··· LISTED RECORDS ···

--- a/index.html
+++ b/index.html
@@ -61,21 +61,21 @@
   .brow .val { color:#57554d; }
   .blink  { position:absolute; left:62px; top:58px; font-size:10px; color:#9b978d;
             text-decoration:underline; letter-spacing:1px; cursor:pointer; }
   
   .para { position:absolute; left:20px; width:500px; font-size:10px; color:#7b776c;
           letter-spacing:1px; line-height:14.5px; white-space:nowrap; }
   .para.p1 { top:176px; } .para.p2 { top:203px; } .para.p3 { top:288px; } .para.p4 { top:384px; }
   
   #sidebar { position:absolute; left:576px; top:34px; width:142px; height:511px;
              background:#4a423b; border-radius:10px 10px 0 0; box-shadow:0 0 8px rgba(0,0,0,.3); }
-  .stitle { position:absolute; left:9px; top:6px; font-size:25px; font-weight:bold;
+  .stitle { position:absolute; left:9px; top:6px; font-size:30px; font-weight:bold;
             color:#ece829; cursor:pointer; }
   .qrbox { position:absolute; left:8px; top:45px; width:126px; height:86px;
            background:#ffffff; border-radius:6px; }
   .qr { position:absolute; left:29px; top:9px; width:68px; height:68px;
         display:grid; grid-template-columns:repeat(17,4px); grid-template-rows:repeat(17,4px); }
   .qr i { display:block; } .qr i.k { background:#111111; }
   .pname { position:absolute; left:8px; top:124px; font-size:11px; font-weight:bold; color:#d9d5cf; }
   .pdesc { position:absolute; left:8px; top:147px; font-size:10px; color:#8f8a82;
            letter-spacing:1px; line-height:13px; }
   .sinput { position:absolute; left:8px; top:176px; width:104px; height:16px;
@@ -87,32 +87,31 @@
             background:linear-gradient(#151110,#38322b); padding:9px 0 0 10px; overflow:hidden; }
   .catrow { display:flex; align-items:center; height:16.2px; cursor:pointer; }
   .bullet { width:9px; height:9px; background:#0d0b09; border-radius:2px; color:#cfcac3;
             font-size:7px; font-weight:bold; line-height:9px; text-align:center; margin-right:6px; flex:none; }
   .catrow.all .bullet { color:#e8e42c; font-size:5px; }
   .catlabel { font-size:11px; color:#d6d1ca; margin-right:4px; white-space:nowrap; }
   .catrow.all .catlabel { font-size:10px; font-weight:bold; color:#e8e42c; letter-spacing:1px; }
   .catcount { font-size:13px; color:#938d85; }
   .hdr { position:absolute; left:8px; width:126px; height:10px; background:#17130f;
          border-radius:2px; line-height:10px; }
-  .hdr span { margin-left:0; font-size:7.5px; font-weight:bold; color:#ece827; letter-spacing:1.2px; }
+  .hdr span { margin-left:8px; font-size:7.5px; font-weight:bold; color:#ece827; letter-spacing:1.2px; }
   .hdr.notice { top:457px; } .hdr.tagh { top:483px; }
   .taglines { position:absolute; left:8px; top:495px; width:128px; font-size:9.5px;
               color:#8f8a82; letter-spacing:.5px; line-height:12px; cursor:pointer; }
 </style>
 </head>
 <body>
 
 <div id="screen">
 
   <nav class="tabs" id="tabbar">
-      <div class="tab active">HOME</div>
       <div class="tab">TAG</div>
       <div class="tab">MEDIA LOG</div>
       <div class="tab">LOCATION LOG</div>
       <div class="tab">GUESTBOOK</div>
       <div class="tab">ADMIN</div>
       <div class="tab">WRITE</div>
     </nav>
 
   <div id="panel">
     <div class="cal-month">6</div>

···
··· LISTED RECORDS ···

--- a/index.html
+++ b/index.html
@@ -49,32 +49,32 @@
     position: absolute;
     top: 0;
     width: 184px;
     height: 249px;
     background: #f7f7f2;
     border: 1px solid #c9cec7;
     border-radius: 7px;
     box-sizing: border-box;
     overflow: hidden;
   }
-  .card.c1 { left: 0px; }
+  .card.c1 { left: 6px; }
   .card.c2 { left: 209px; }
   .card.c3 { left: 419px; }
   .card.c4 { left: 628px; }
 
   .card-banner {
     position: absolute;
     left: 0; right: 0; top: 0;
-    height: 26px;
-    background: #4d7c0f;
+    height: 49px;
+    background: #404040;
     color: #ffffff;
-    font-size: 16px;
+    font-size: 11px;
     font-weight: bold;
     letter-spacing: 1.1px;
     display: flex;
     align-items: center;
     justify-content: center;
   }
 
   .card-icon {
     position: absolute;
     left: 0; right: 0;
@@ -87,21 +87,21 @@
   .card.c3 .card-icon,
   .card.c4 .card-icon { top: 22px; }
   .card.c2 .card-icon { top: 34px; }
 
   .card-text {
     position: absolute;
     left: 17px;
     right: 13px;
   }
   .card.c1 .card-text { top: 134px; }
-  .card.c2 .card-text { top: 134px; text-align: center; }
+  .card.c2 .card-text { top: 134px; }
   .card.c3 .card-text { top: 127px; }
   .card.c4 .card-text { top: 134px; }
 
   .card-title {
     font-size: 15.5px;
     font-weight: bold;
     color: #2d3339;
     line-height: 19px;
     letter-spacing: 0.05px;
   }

···
··· LISTED RECORDS ···

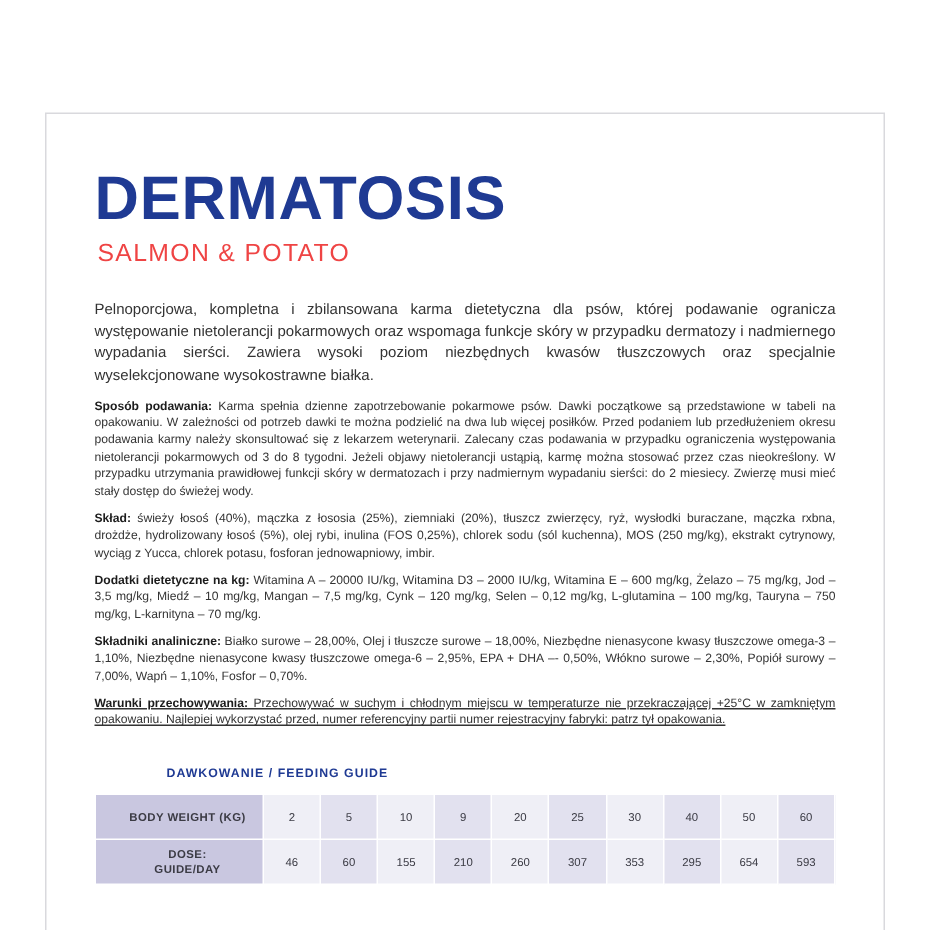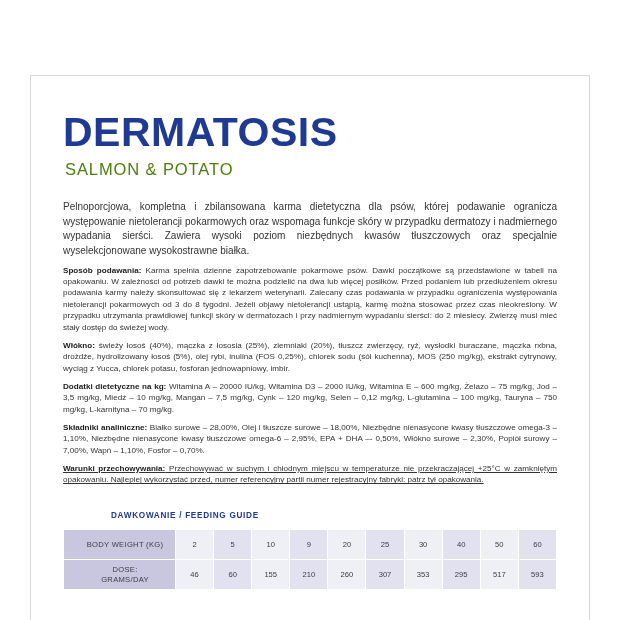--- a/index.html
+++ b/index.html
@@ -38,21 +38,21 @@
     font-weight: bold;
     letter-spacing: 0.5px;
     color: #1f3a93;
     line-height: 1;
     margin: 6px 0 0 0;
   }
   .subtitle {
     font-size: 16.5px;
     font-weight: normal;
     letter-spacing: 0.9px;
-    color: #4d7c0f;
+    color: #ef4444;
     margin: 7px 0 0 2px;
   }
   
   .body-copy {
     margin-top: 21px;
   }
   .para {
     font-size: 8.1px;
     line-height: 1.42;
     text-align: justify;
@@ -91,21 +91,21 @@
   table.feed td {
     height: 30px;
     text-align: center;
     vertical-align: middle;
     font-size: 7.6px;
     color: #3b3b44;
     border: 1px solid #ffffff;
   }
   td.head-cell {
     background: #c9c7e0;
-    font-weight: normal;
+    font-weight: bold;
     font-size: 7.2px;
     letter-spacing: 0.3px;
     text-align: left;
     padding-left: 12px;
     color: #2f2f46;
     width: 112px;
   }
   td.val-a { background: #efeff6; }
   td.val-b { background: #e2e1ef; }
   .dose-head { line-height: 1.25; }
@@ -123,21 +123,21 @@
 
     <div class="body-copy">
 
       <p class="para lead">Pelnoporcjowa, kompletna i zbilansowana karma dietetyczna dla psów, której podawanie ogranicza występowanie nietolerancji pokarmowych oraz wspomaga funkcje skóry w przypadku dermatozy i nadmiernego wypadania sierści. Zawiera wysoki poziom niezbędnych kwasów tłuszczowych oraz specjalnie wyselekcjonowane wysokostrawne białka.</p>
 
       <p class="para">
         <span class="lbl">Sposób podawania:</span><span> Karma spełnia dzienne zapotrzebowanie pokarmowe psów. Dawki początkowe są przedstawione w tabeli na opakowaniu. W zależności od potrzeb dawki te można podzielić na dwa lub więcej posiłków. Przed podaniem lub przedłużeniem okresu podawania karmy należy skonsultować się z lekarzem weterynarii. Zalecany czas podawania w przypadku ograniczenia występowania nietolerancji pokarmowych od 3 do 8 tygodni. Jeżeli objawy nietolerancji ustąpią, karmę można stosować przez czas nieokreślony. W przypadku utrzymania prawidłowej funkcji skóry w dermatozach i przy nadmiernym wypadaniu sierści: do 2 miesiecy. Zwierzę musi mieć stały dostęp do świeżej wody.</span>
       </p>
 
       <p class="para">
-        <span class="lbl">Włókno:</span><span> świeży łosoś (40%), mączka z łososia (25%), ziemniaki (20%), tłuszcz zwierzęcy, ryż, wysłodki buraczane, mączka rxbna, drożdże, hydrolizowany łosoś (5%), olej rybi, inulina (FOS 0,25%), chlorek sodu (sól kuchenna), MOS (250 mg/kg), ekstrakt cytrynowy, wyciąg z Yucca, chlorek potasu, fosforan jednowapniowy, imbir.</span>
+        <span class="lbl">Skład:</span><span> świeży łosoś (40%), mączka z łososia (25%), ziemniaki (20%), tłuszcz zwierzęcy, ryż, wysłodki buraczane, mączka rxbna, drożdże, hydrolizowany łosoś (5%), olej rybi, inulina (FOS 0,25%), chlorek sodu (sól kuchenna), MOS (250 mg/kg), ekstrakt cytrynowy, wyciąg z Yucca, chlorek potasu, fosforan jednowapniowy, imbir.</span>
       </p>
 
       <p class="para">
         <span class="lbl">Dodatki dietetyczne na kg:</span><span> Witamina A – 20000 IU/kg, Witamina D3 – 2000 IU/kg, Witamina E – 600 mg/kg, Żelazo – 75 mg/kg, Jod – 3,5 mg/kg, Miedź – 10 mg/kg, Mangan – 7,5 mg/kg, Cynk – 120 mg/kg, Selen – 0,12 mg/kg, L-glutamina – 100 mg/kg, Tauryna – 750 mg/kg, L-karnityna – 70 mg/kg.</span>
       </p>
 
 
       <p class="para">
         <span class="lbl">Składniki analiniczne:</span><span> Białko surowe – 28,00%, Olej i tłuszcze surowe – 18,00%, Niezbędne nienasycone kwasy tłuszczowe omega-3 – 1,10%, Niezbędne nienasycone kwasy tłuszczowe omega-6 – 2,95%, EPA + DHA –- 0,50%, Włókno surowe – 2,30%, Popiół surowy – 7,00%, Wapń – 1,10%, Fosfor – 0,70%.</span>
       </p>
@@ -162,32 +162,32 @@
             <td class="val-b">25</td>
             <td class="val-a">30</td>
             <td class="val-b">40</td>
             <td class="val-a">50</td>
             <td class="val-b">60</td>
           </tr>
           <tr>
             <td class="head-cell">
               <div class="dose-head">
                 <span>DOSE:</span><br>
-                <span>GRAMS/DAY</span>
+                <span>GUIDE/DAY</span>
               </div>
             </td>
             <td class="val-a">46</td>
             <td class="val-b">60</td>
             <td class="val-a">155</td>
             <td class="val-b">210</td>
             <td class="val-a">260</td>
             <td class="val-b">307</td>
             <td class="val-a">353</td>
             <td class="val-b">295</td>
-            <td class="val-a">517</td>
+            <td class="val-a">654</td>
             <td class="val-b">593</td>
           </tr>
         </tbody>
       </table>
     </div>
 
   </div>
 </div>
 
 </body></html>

···

§ YOUR TASK
Make a copy of each line in the records above that has the word "wysłodki".

§ SOLUTION
-        <span class="lbl">Włókno:</span><span> świeży łosoś (40%), mączka z łososia (25%), ziemniaki (20%), tłuszcz zwierzęcy, ryż, wysłodki buraczane, mączka rxbna, drożdże, hydrolizowany łosoś (5%), olej rybi, inulina (FOS 0,25%), chlorek sodu (sól kuchenna), MOS (250 mg/kg), ekstrakt cytrynowy, wyciąg z Yucca, chlorek potasu, fosforan jednowapniowy, imbir.</span>
+        <span class="lbl">Skład:</span><span> świeży łosoś (40%), mączka z łososia (25%), ziemniaki (20%), tłuszcz zwierzęcy, ryż, wysłodki buraczane, mączka rxbna, drożdże, hydrolizowany łosoś (5%), olej rybi, inulina (FOS 0,25%), chlorek sodu (sól kuchenna), MOS (250 mg/kg), ekstrakt cytrynowy, wyciąg z Yucca, chlorek potasu, fosforan jednowapniowy, imbir.</span>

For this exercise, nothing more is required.